Add your custom configuration file to "files/conf" in your working directory. This file will be mounted as a configMap to the containers and it will be used for configuring InfluxDB.
Alternatively, you can specify the InfluxDB configuration using the influxdb.configuration parameter.
In addition to these options, you can also set an external ConfigMap with all the configuration files. This is done by setting the influxdb.existingConfiguration parameter. Note that this will override the two previous options.
Adding extra environment variables
In case you want to add extra environment variables, you can use the influxdb.extraEnvVars property.
extraEnvVars:
- name: INFLUXDB_DATA_QUERY_LOG_ENABLED
value: "true"
Initialize a fresh instance
The Bitnami InfluxDB image allows you to use your custom scripts to initialize a fresh instance. In order to execute the scripts, they must be located inside the chart folder files/docker-entrypoint-initdb.d so they can be consumed as a ConfigMap.
Alternatively, you can specify custom scripts using the influxdb.initdbScripts parameter.
In addition to these options, you can also set an external ConfigMap with all the initialization scripts. This is done by setting the influxdb.initdbScriptsCM parameter. Note that this will override the two previous options. parameter.
The allowed extensions are .sh, and .txt.
Persistence
The data is persisted by default using PVC(s). You can disable the persistence setting the persistence.enabled parameter to false.
A default StorageClass is needed in the Kubernetes cluster to dynamically provision the volumes. Specify another StorageClass in the persistence.storageClass or set persistence.existingClaim if you have already existing persistent volumes to use.
Adjust permissions of persistent volume mountpoint
As the images run as non-root by default, it is necessary to adjust the ownership of the persistent volumes so that the containers can write data into it.
By default, the chart is configured to use Kubernetes Security Context to automatically change the ownership of the volume. However, this feature does not work in all Kubernetes distributions. As an alternative, this chart supports using an initContainer to change the ownership of the volume before mounting it in the final destination.

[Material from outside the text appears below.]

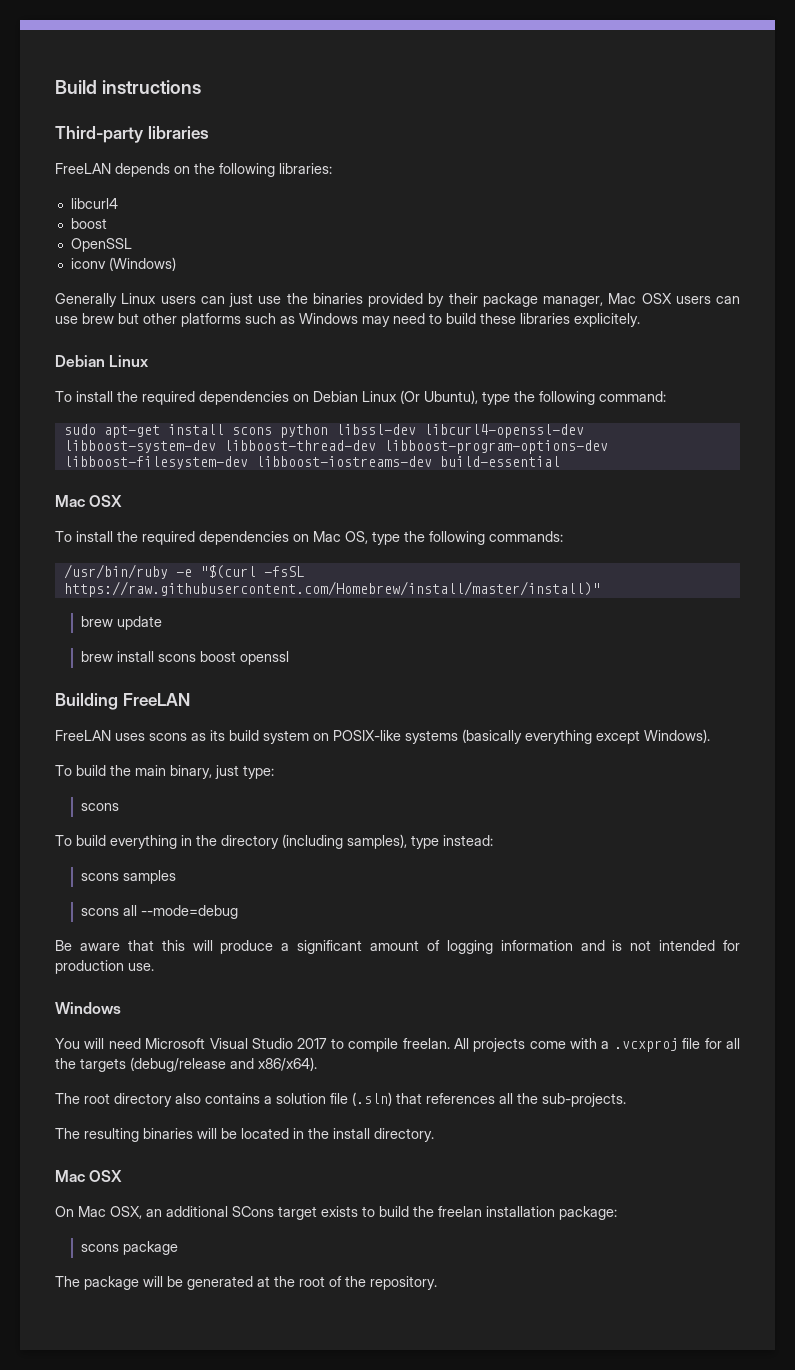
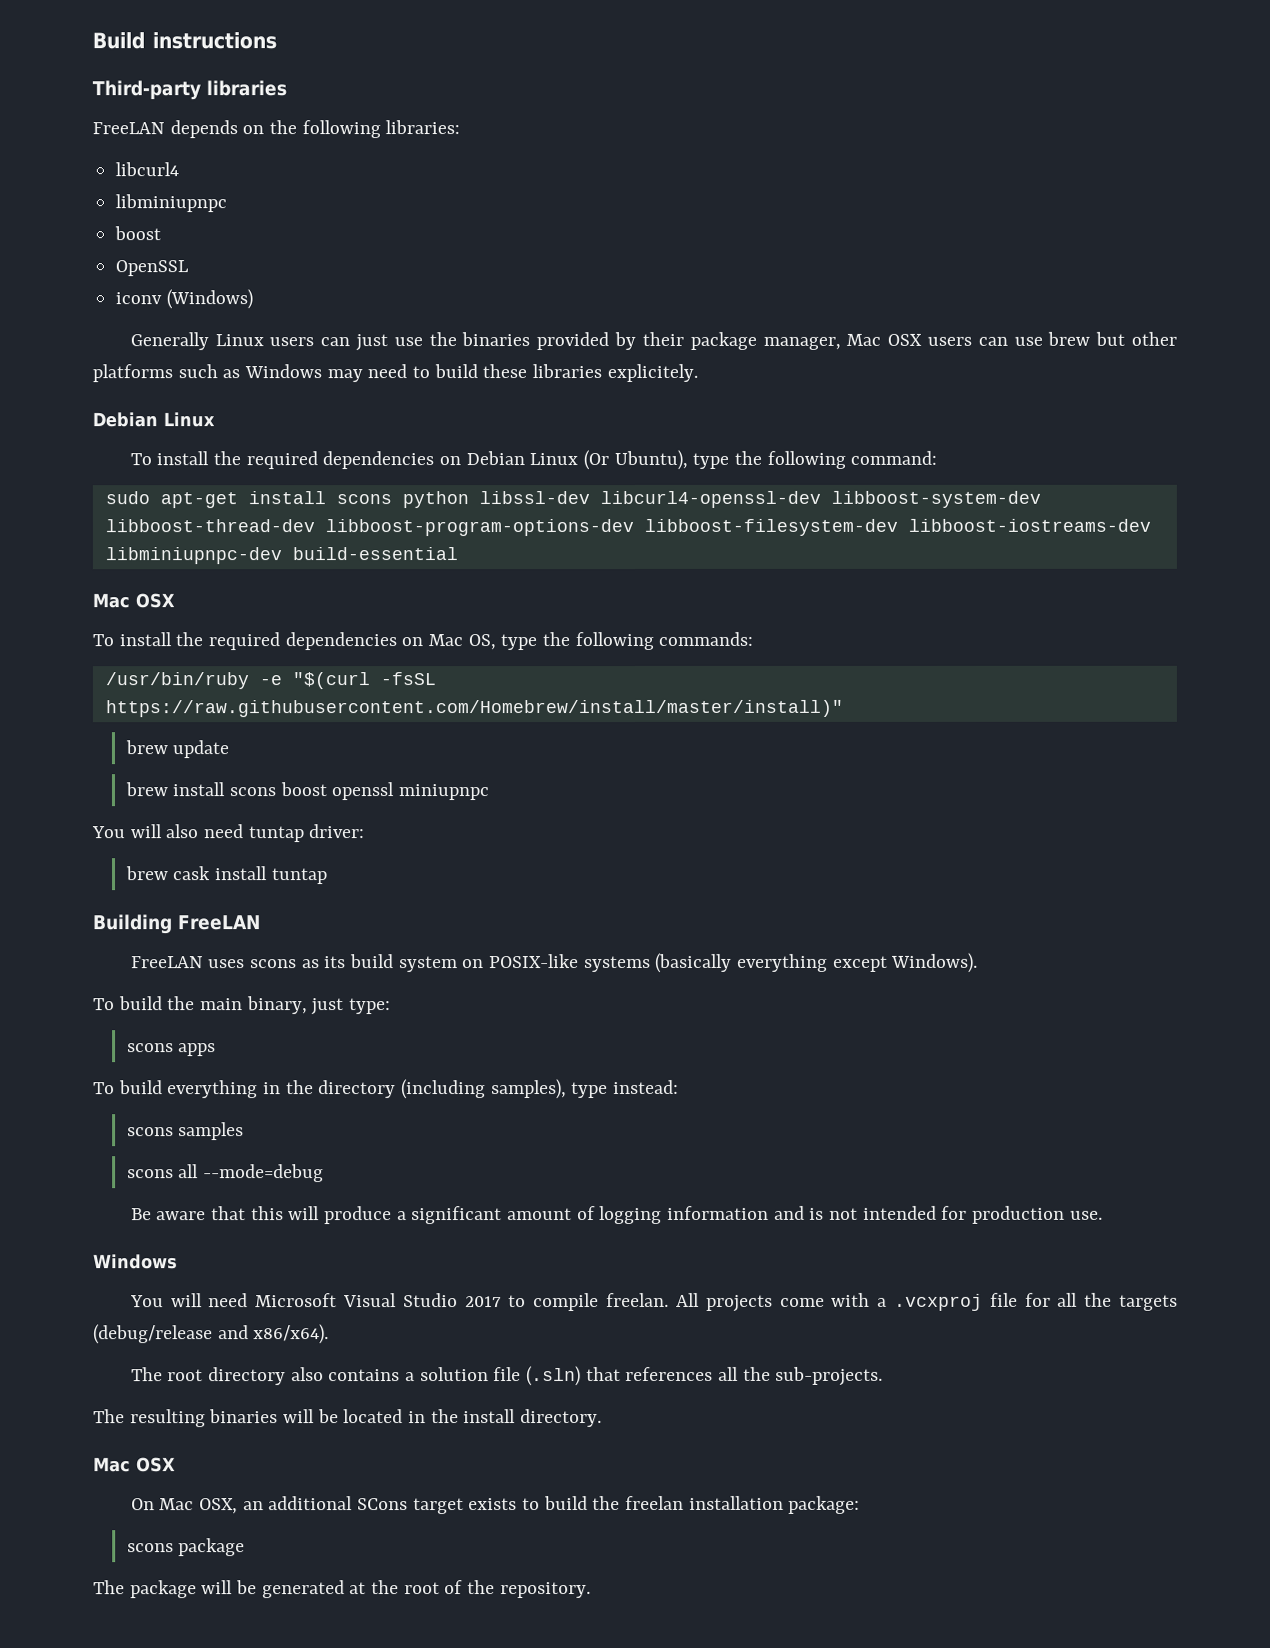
(118, 203) none -> [115,194,228,213] // libminiupnpc
(432, 461) none -> [104,547,282,565] libminiupnpc-dev
(290, 658) none -> [397,784,489,801] [92,824,366,843] [125,866,328,885] miniupnpc // You will also need tuntap driver: // brew cask install tuntap
(120, 807) none -> [178,1043,217,1057] apps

You can enable this initContainer by setting volumePermissions.enabled to true.
Upgrade
It's necessary to specify the existing passwords while performing an upgrade to ensure the secrets are not updated with invalid randomly generated passwords. Remember to specify the existing values of the adminUser.pwd, user.pwd, readUser.pwd and writeUser.pwd parameters when upgrading the chart:
$ helm upgrade my-release bitnami/influxdb \
--set adminUser.pwd=[ADMIN_USER_PASSWORD] \
--set user.pwd=[USER_PASSWORD] \
--set readUser.pwd=[READ_USER_PASSWORD] \
--set writeUser.pwd=[WRITE_USER_PASSWORD]
Note: you need to substitute the placeholders [ADMIN_USER_PASSWORD], [USER_PASSWORD], [READ_USER_PASSWORD], and [WRITE_USER_PASSWORD] with the values obtained from instructions in the installation notes.